# Provided information
·····

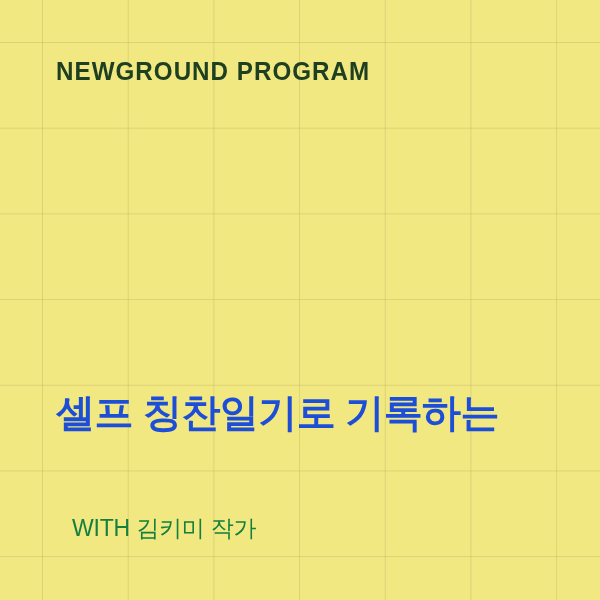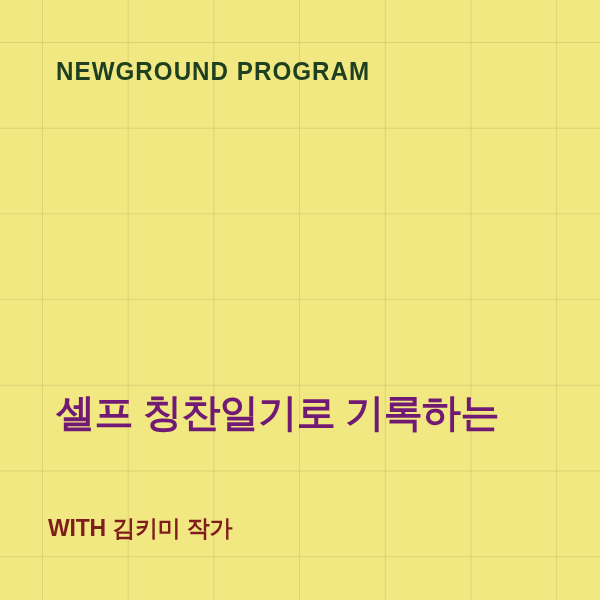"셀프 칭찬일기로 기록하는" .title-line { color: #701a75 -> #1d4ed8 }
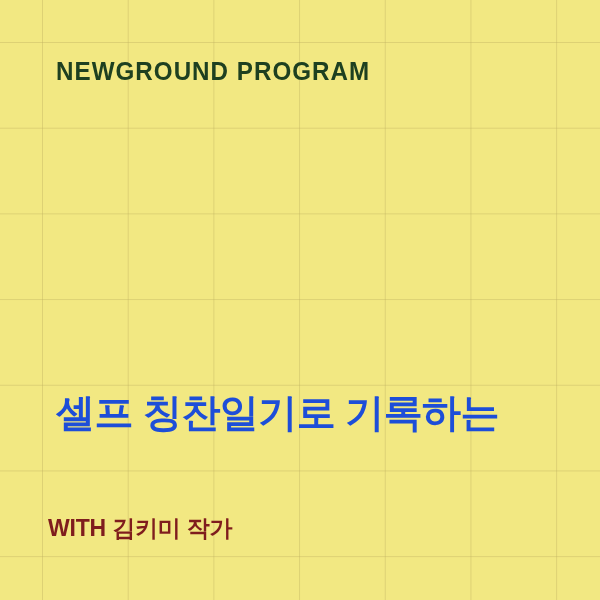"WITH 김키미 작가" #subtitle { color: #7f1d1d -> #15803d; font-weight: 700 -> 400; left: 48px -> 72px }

·····

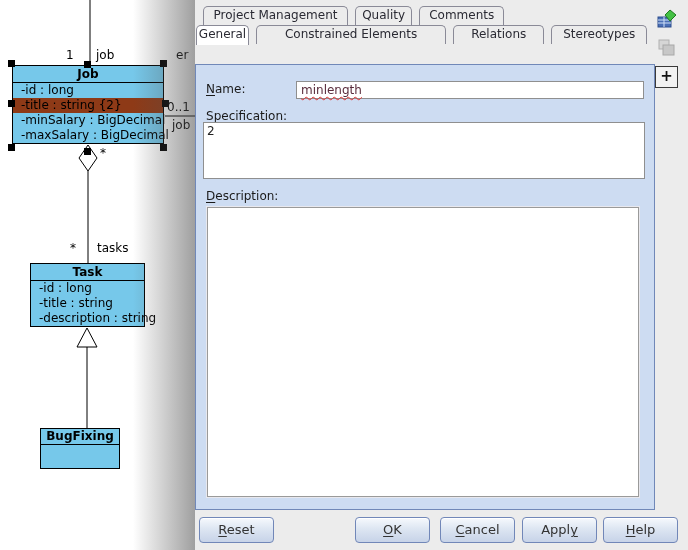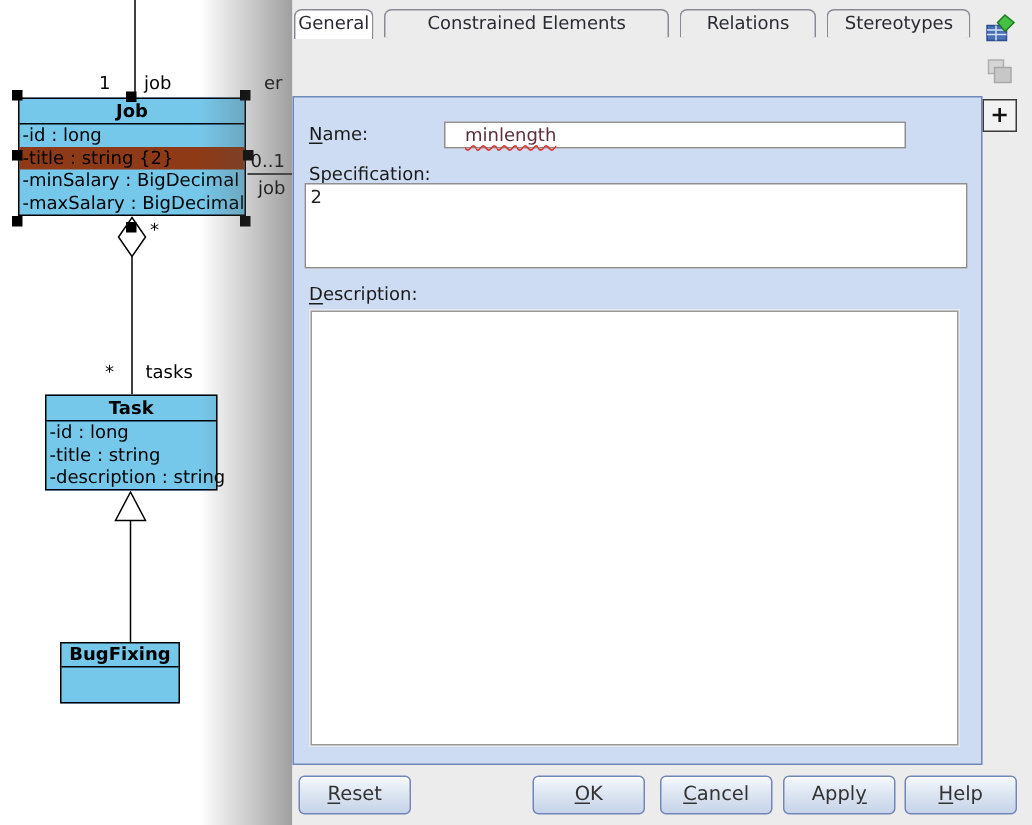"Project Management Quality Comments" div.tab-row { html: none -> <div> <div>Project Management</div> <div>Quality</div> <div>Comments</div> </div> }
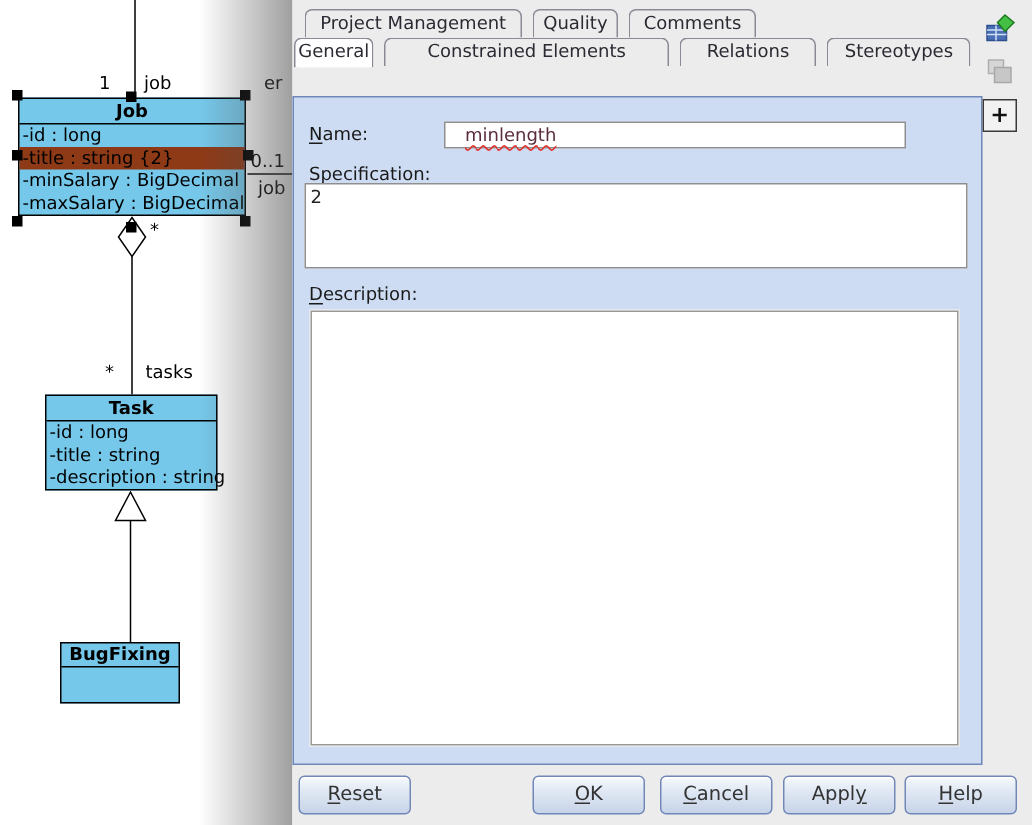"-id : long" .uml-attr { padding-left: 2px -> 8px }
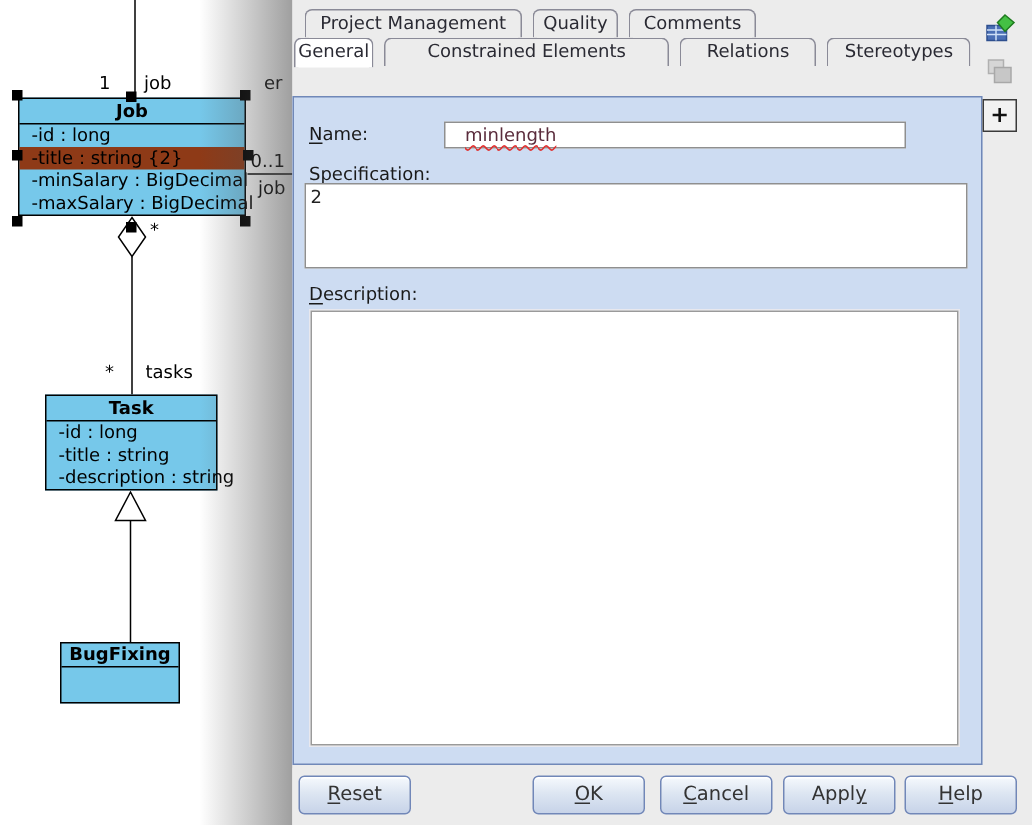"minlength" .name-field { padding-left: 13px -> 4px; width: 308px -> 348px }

·····

# Work order
Set the pictures aside and retype exactly the lines above from the line with "color: #701a75 ->" to the line with "color: #7f1d1d ->", both included, adding no others.

# Written solution
"셀프 칭찬일기로 기록하는" .title-line { color: #701a75 -> #1d4ed8 }
"WITH 김키미 작가" #subtitle { color: #7f1d1d -> #15803d; font-weight: 700 -> 400; left: 48px -> 72px }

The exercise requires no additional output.